*** GIVEN RECORDS Section Begins ***
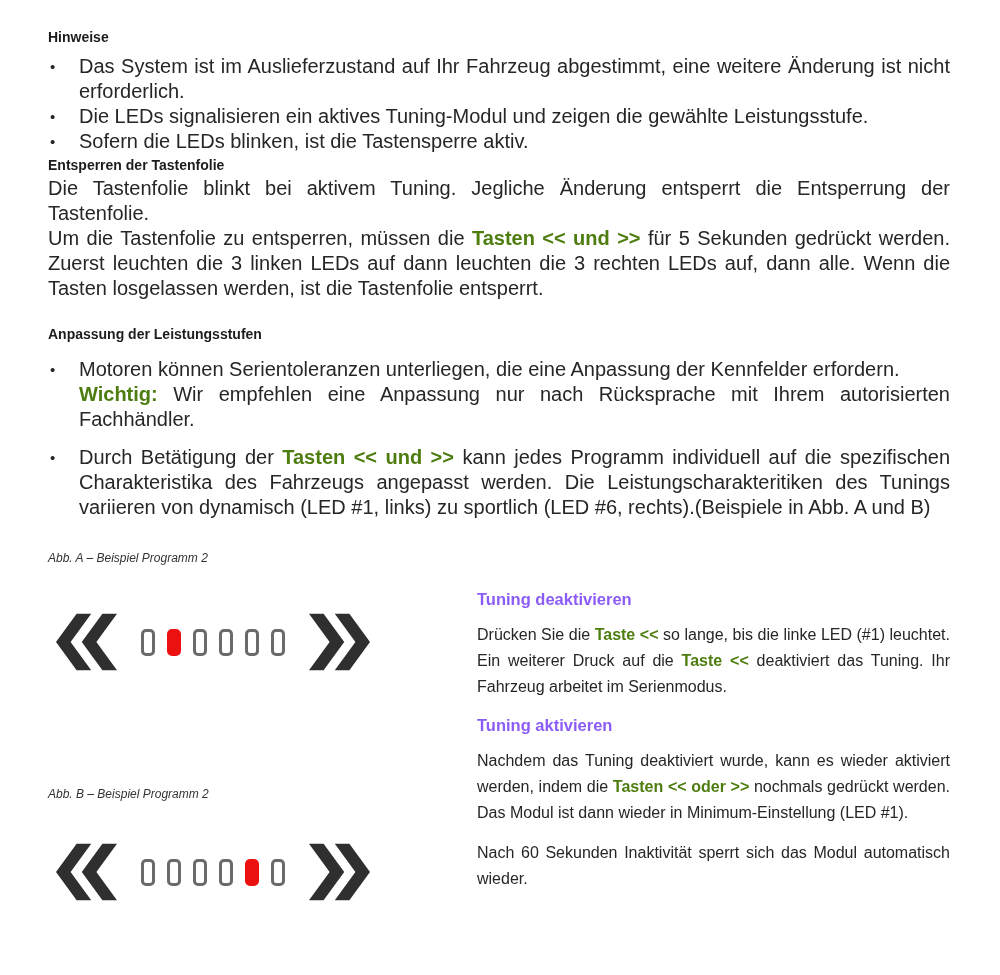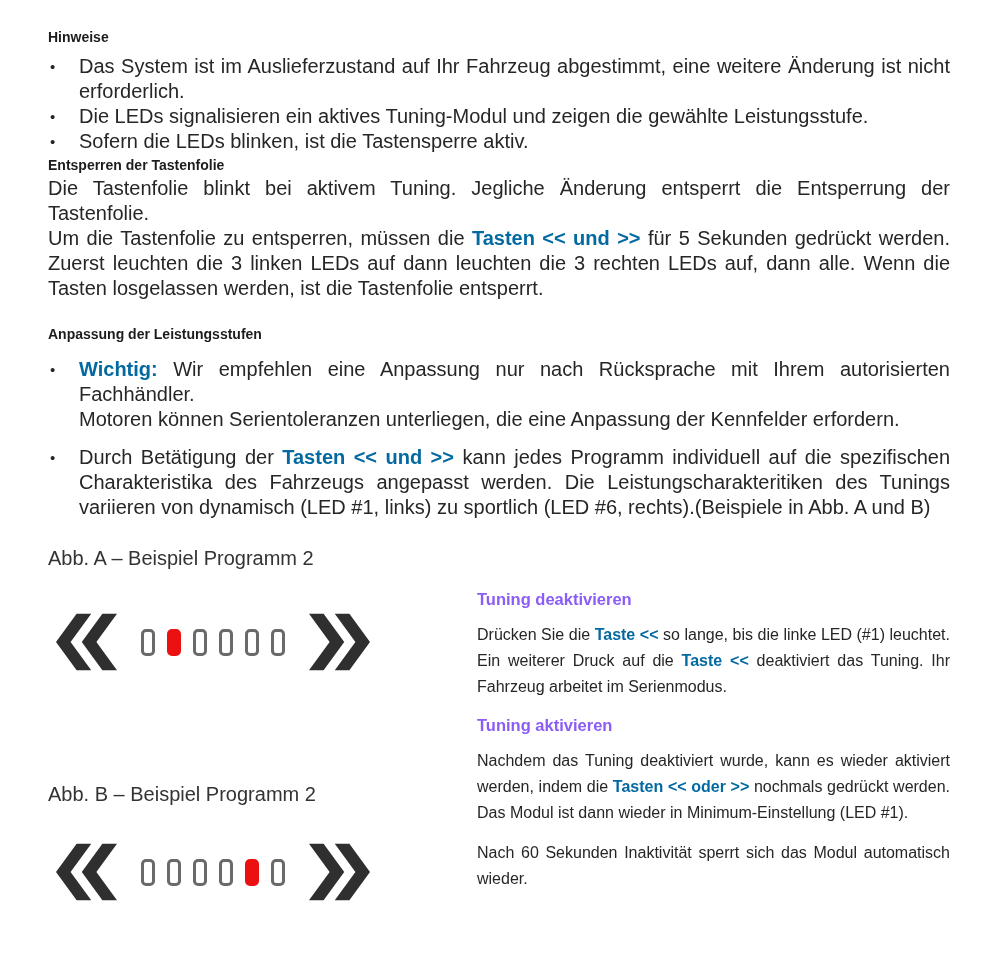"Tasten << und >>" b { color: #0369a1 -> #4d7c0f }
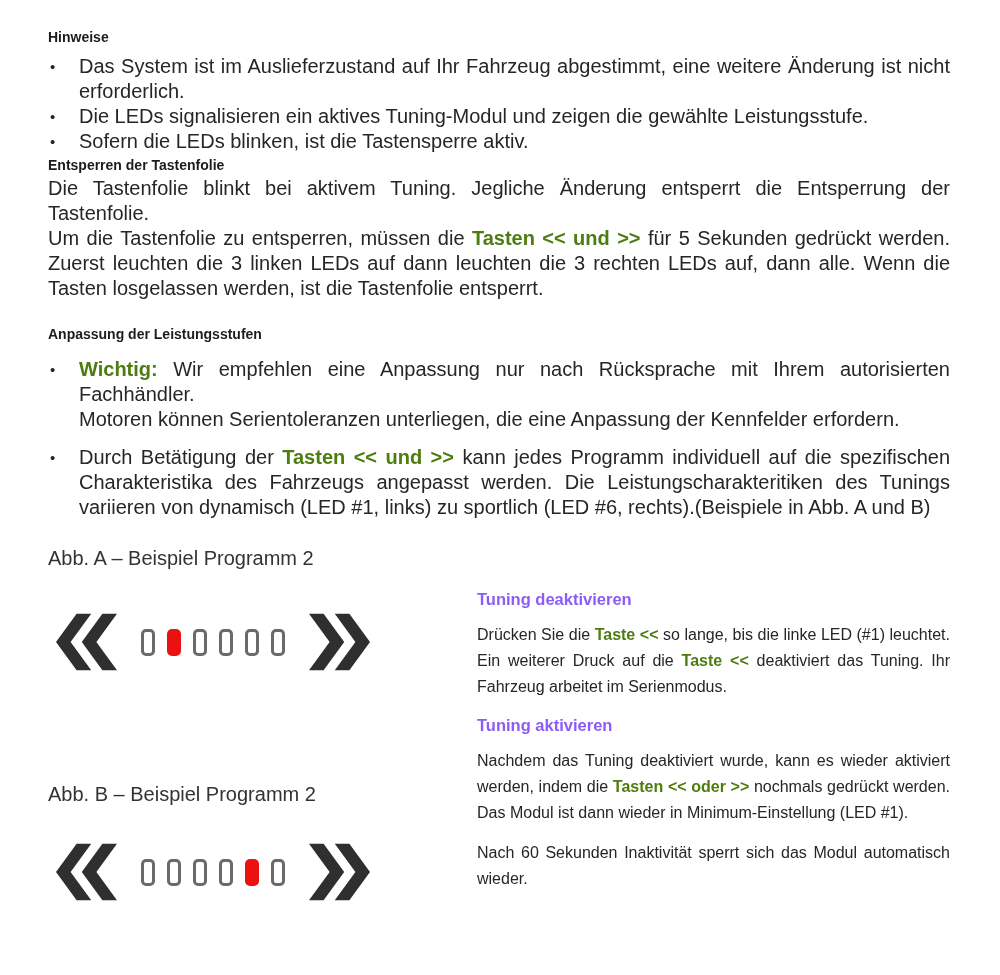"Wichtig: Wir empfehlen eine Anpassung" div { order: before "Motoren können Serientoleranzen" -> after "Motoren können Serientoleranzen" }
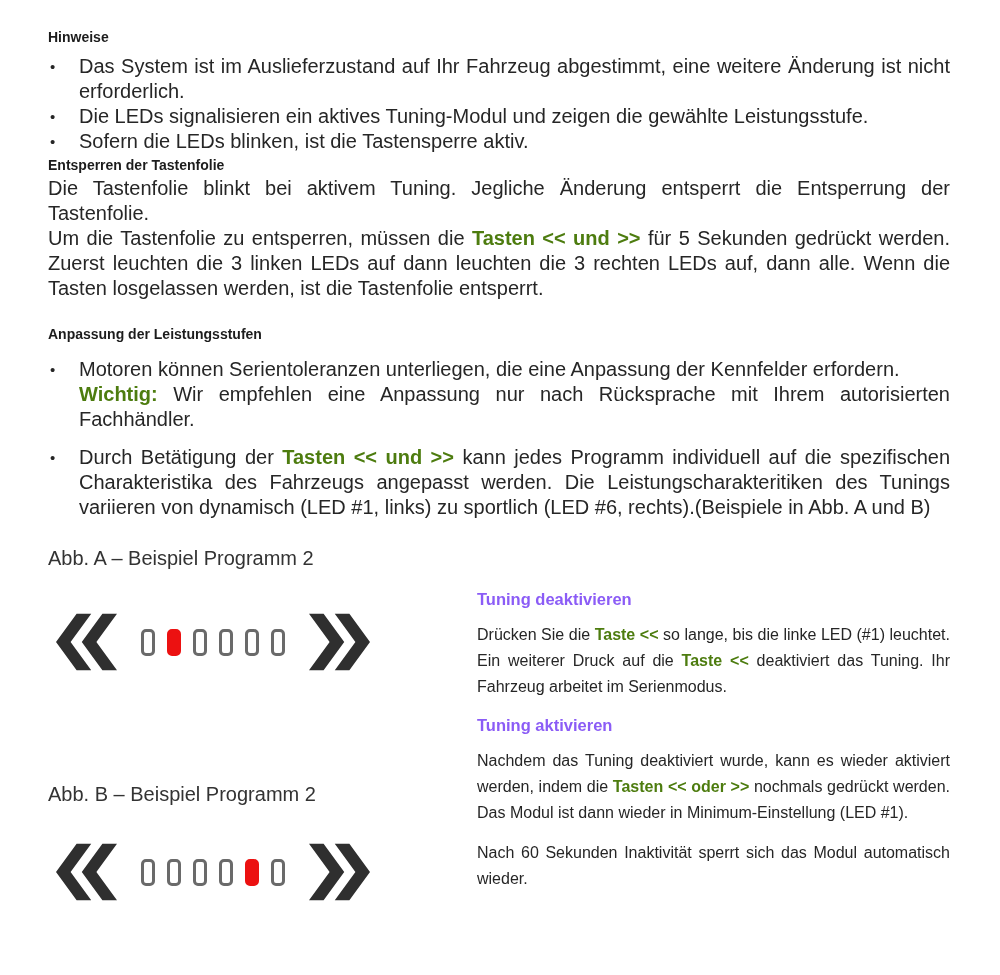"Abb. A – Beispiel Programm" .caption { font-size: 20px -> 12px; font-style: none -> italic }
*** GIVEN RECORDS Section Ends ***
*** GIVEN RECORDS Section Begins ***
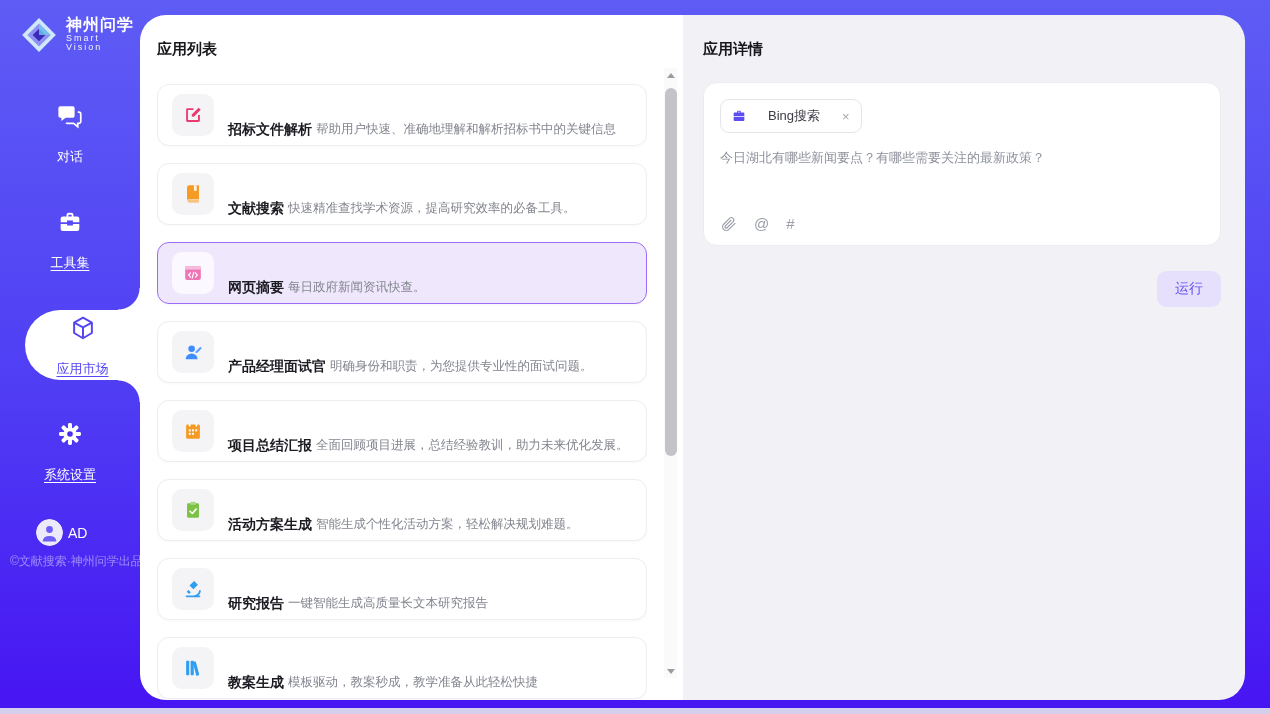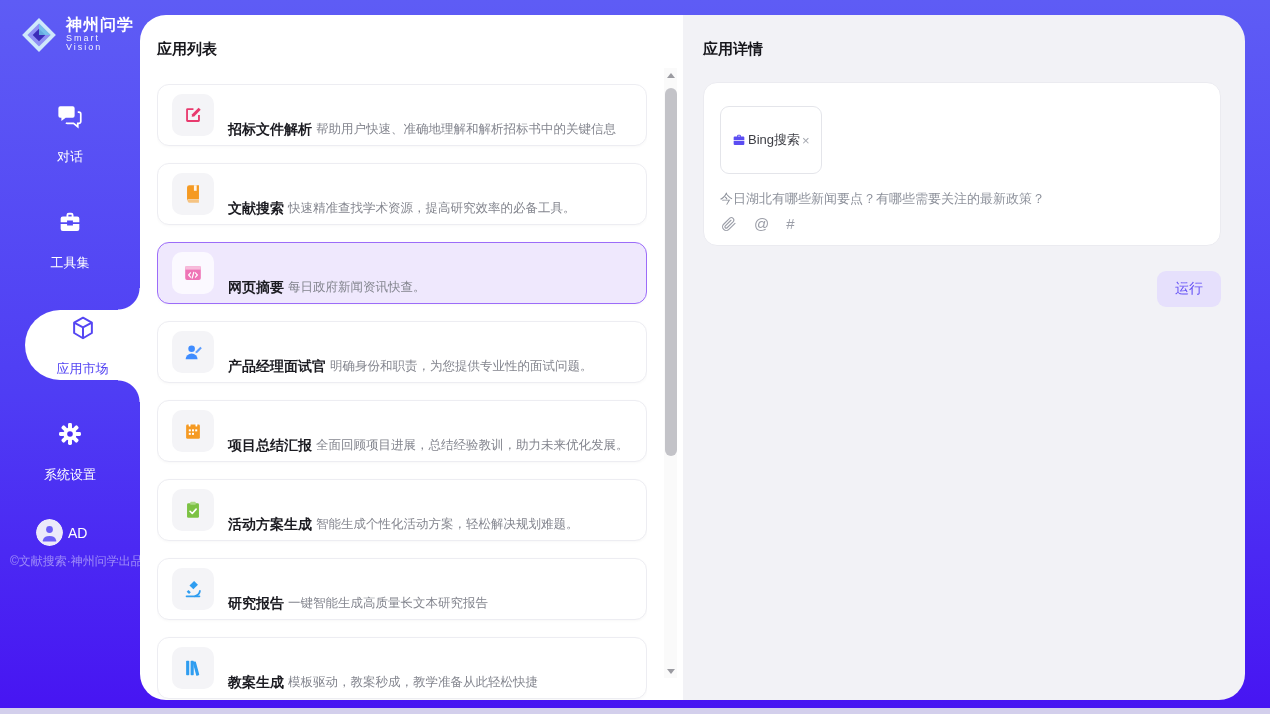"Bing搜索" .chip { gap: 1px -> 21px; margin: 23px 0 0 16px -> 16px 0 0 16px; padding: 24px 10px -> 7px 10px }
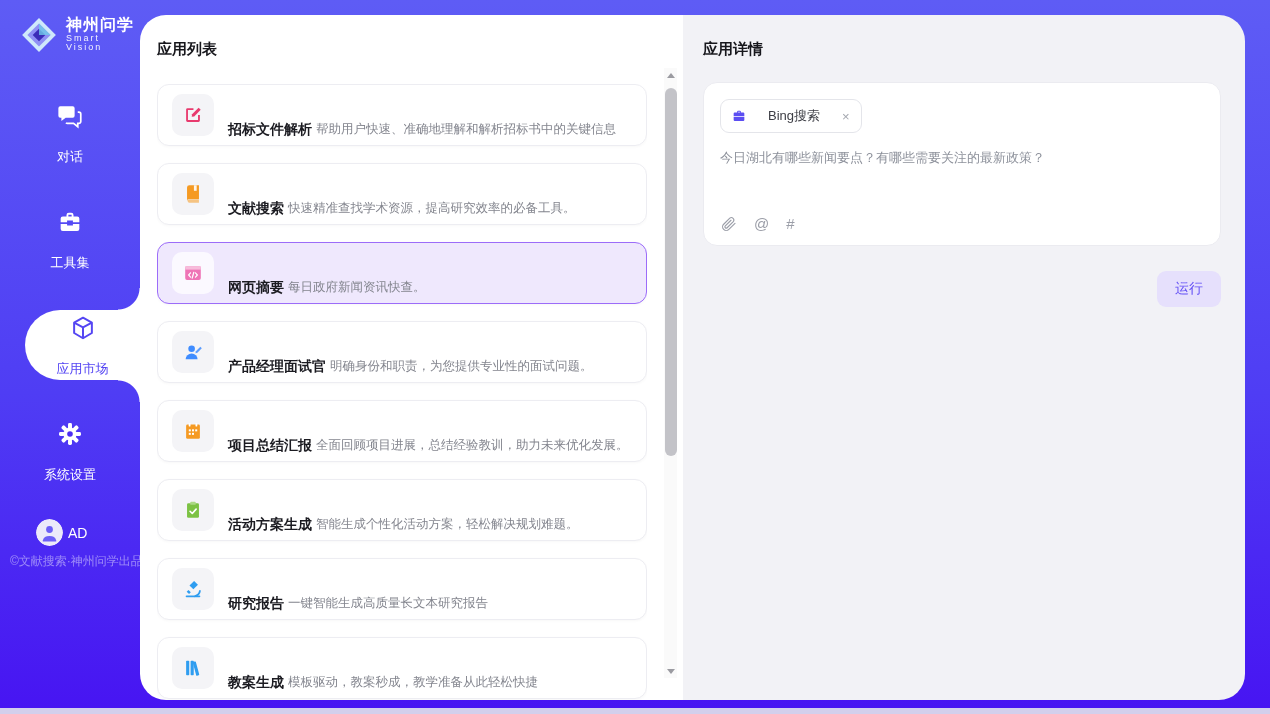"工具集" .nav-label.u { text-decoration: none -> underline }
*** GIVEN RECORDS Section Ends ***
▶ [EXERCISE AIM]: Reproduce, exactly and only, the lines of the records above starting at the line with "gap: 1px ->" and ending at the line with "text-decoration: none ->", both included. Leave every picture out.

▶ [FINISHED TASK]:
"Bing搜索" .chip { gap: 1px -> 21px; margin: 23px 0 0 16px -> 16px 0 0 16px; padding: 24px 10px -> 7px 10px }
"工具集" .nav-label.u { text-decoration: none -> underline }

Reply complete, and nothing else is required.